Importing from packages
-----------------------
Packages can contain modules, which can be nested -- ideally not very deeply.
In that case, you can simply add more "dots" and follow the same rules as above.
.. code-block:: python
from packagename import my_funcs.this_func
Here's a nice reference for more detail:
http://effbot.org/zone/import-confusion.htm
And :ref:`packaging` goes into more detail about creating (and distributing!) your own package.
What does ``import`` actually do?
---------------------------------
When you import a module, or a symbol from a module, the Python code is *compiled* to **bytecode**.

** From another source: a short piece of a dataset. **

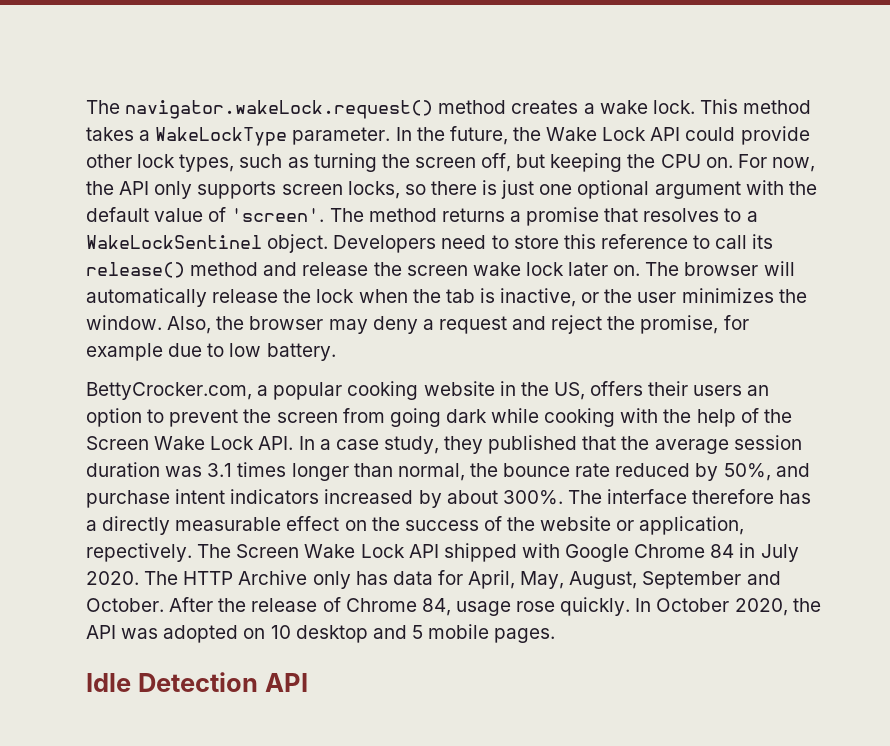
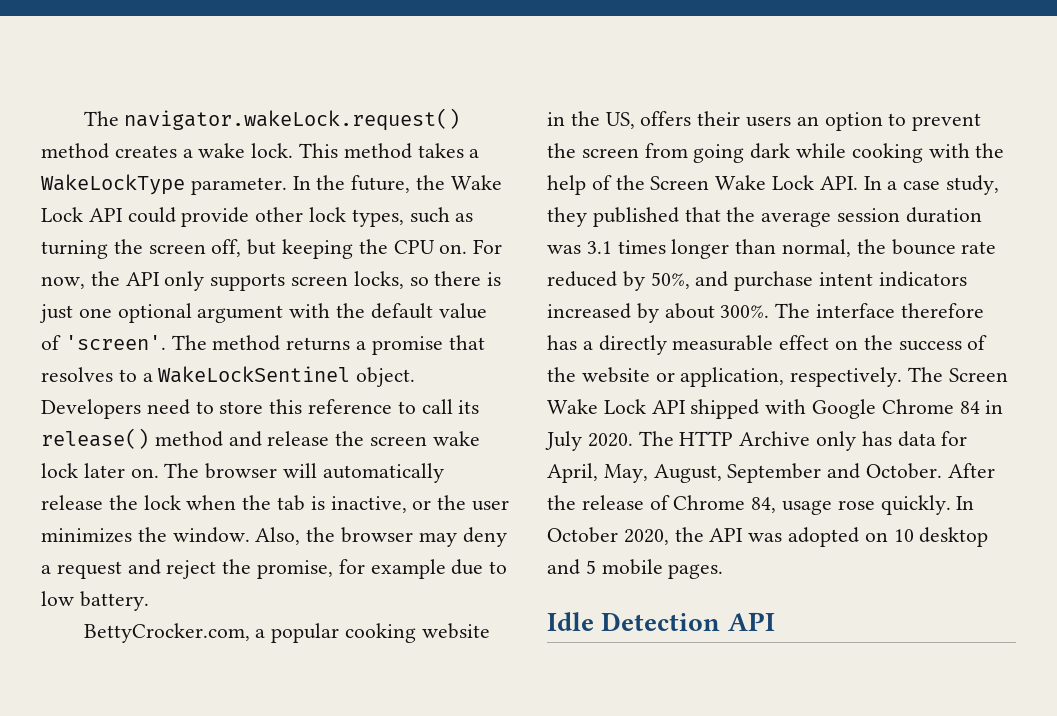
- The interface therefore has a directly measurable effect on the success of the website or application, repectively.
+ The interface therefore has a directly measurable effect on the success of the website or application, respectively.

The result is a ``module.pyc`` file.
Then after compiling, all the code in the module is run **at the module scope**.
For this reason, it is good to avoid module-scope statements that have global side-effects.
Re-import
----------
The code in a module is NOT re-run when imported again. This makes it efficient to import the same module multiple places in a program. But it means that if you change the code in a module after importing it, that change will not be reflected when it is imported again.
If you DO want a change to be reflected, you can explicitly reload a module:
.. code-block:: python
import importlib
importlib.reload(modulename)
This is rarely needed (which is why it's a bit buried in the ``importlib`` module), but is good to keep in mind when you are interactively working on code under development.
Import Interactions
-------------------
Another key point to keep in mind is that all code files in a given python program are sharing the same modules. So if you change a value in a module, that value's change will be reflected in other parts of the code that have imported that same module.

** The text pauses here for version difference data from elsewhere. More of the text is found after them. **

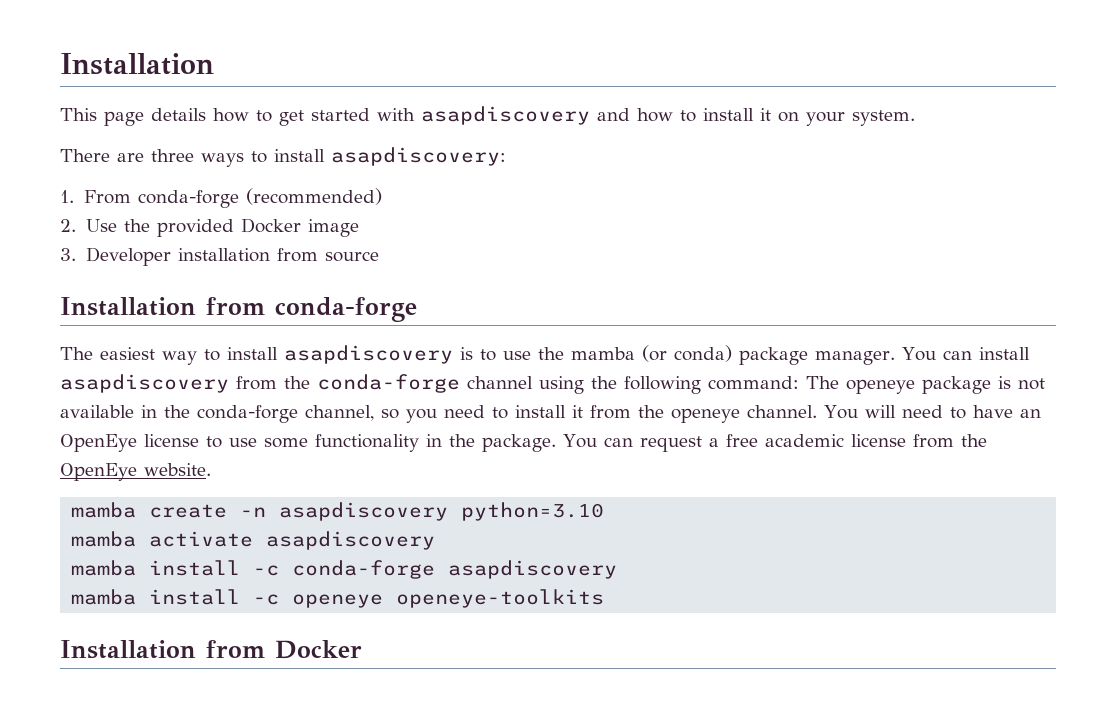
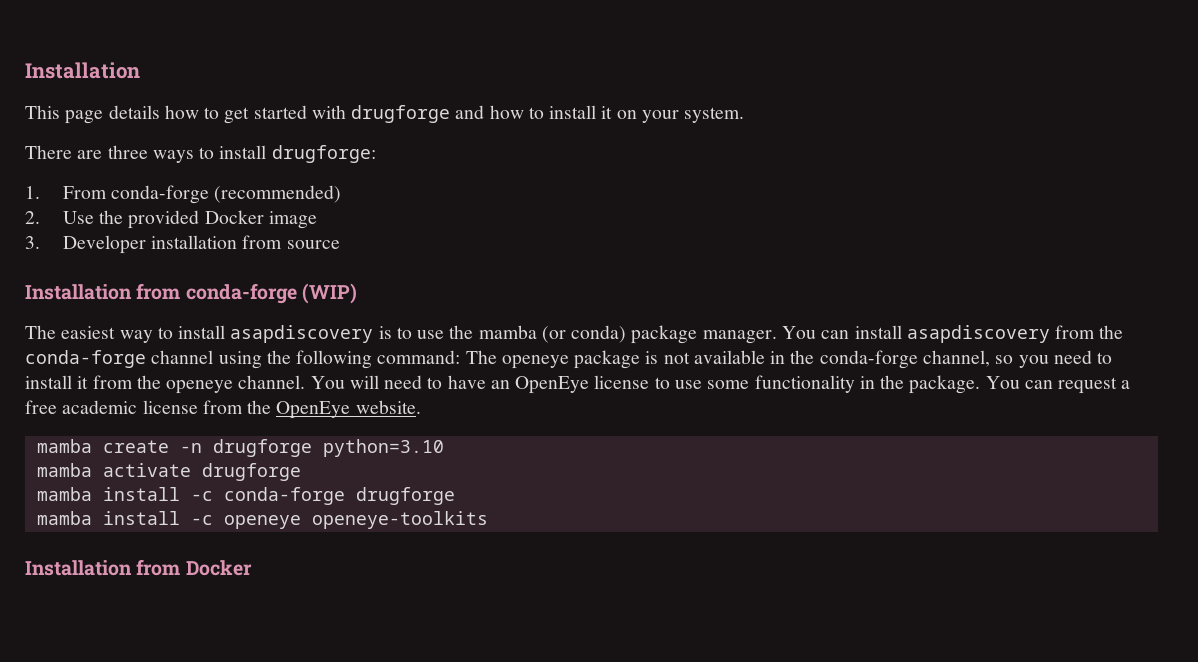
- This page details how to get started with asapdiscovery and how to install it on your system.
+ This page details how to get started with drugforge and how to install it on your system.
- There are three ways to install asapdiscovery:
+ There are three ways to install drugforge:
- Installation from conda-forge
+ Installation from conda-forge (WIP)
- mamba create -n asapdiscovery python=3.10
+ mamba create -n drugforge python=3.10
- mamba activate asapdiscovery
+ mamba activate drugforge
- mamba install -c conda-forge asapdiscovery
+ mamba install -c conda-forge drugforge

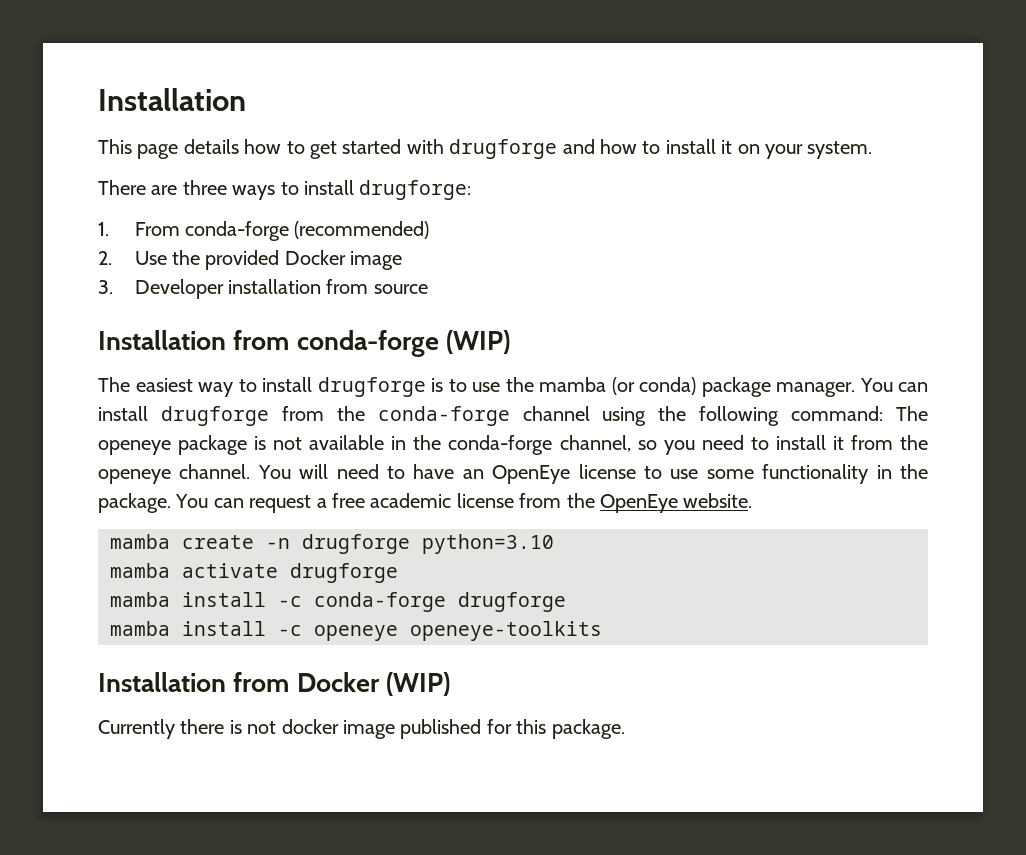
- The easiest way to install asapdiscovery is to use the mamba (or conda) package manager.
+ The easiest way to install drugforge is to use the mamba (or conda) package manager.
- You can install asapdiscovery from the conda-forge channel using the following command: The openeye package is not available in the conda-forge channel, so you need to install it from the openeye channel.
+ You can install drugforge from the conda-forge channel using the following command: The openeye package is not available in the conda-forge channel, so you need to install it from the openeye channel.
- Installation from Docker
+ Installation from Docker (WIP)
+ Currently there is not docker image published for this package.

This can create dangerous side effects and hard to find bugs if you change anything in an imported module, but it can also be used as a handy way to store truly global state, like application preferences, for instance.
A rule of thumb for managing global state is to have only *one* part of your code change the values, and everywhere else considers them read-only. You can't enforce this, but you can structure you own code that way.

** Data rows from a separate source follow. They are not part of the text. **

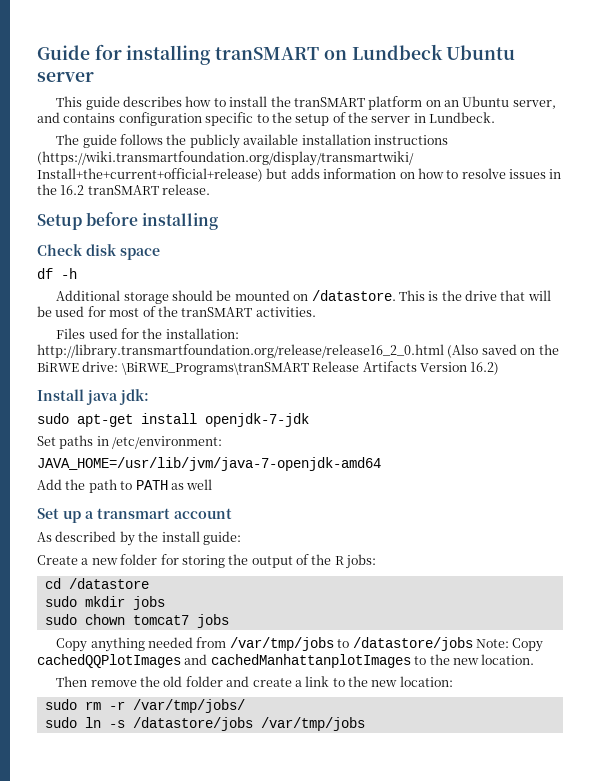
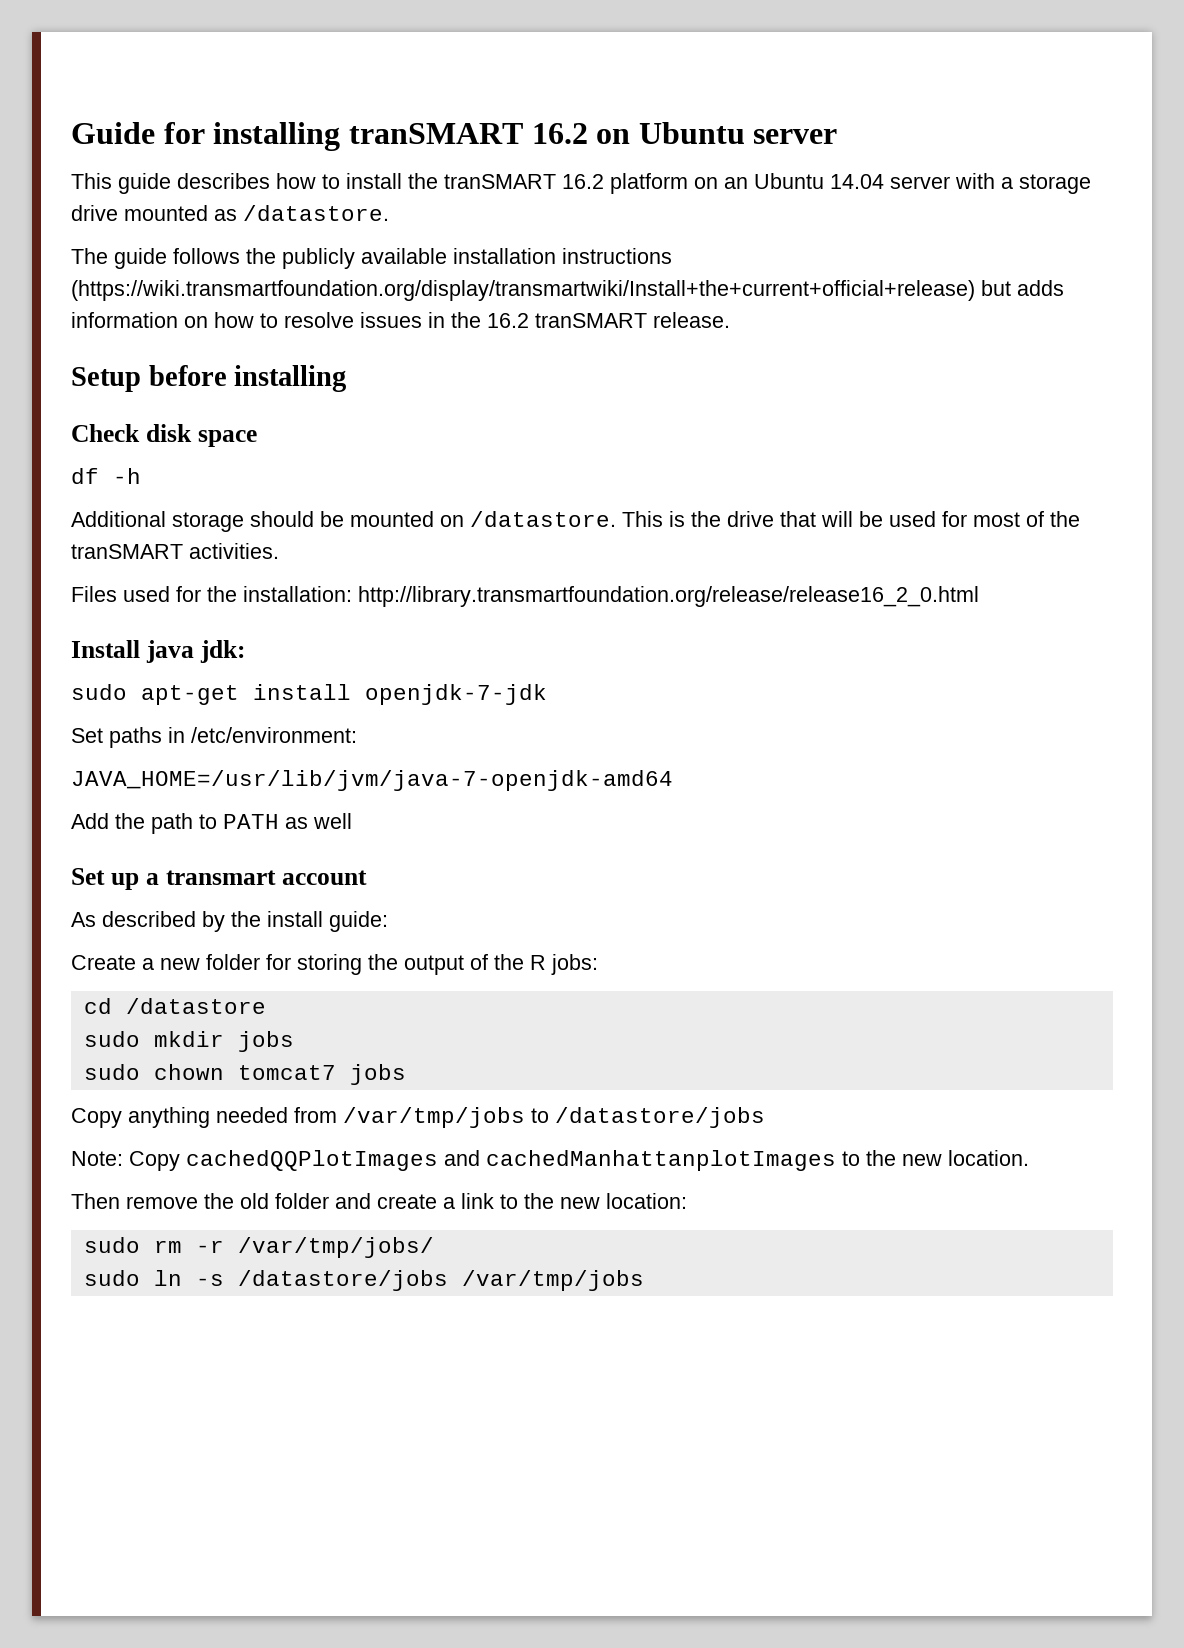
- Guide for installing tranSMART on Lundbeck Ubuntu server
+ Guide for installing tranSMART 16.2 on Ubuntu server
- This guide describes how to install the tranSMART platform on an Ubuntu server, and contains configuration specific to the setup of the server in Lundbeck.
+ This guide describes how to install the tranSMART 16.2 platform on an Ubuntu 14.04 server with a storage drive mounted as /datastore.
- Files used for the installation: http://library.transmartfoundation.org/release/release16_2_0.html (Also saved on the BiRWE drive: \BiRWE_Programs\tranSMART Release Artifacts Version 16.2)
+ Files used for the installation: http://library.transmartfoundation.org/release/release16_2_0.html
- Copy anything needed from /var/tmp/jobs to /datastore/jobs Note: Copy cachedQQPlotImages and cachedManhattanplotImages to the new location.
+ Copy anything needed from /var/tmp/jobs to /datastore/jobs
+ Note: Copy cachedQQPlotImages and cachedManhattanplotImages to the new location.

Let's take a look at an example of this.
Create three modules (python files):
``mod1.py``, ``mod2.py``, ``mod3.py``
``mod1.py`` is very simple -- one name declared:
.. code-block:: python
x = 5
``mod2.py`` is where a bit actually goes on:
.. code-block:: python
#!/usr/bin/env python3
import mod1
print(f"In mod2: mod1.x = {mod1.x}")
input("pausing (hit enter to continue >")
print("importing mod3")
import mod3
print(f"Still in mod2: mod1.x = {mod1.x}")
print("mod3 changed the value in mod1, and that change shows up in mod2")
Here, we import ``mod1``, and we can now see the names defined in it, and print the value of ``x``. Then it pauses, waiting for input. After the user hits the key, it then imports ``mod3``, and again prints the value of ``x`` that is in ``mod1``. Let's now look at ``mod3.py``:
.. code-block:: python
import mod1
print("In mod3 -- changing the value of mod1.x")
mod1.x = 555
Other than the print -- all ``mod3`` does is re-set the value of ``x`` that is on ``mod1``.
Running ``mod2.py`` results in::
$ python mod2.py
In mod2: mod1.x = 5
pausing (hit enter to continue >
importing mod3
In mod3 -- changing the value of mod1.x
Still in mod2: mod1.x = 555
mod3 changed the value in mod1, and that change shows up in mod2
You can see that when ``mod2`` changed the value of ``mod1.x``, that changed the value everywhere that ``mod1`` is imported. You want to be very careful about this.
If you are writing ``mod2.py``, and did not write ``mod3`` (or wrote it long enough ago that you don't remember its details), you might be very surprised that a value in ``mod1`` changes simply because you imported ``mod3``. This is known as a "side effect", and you generally want to avoid them!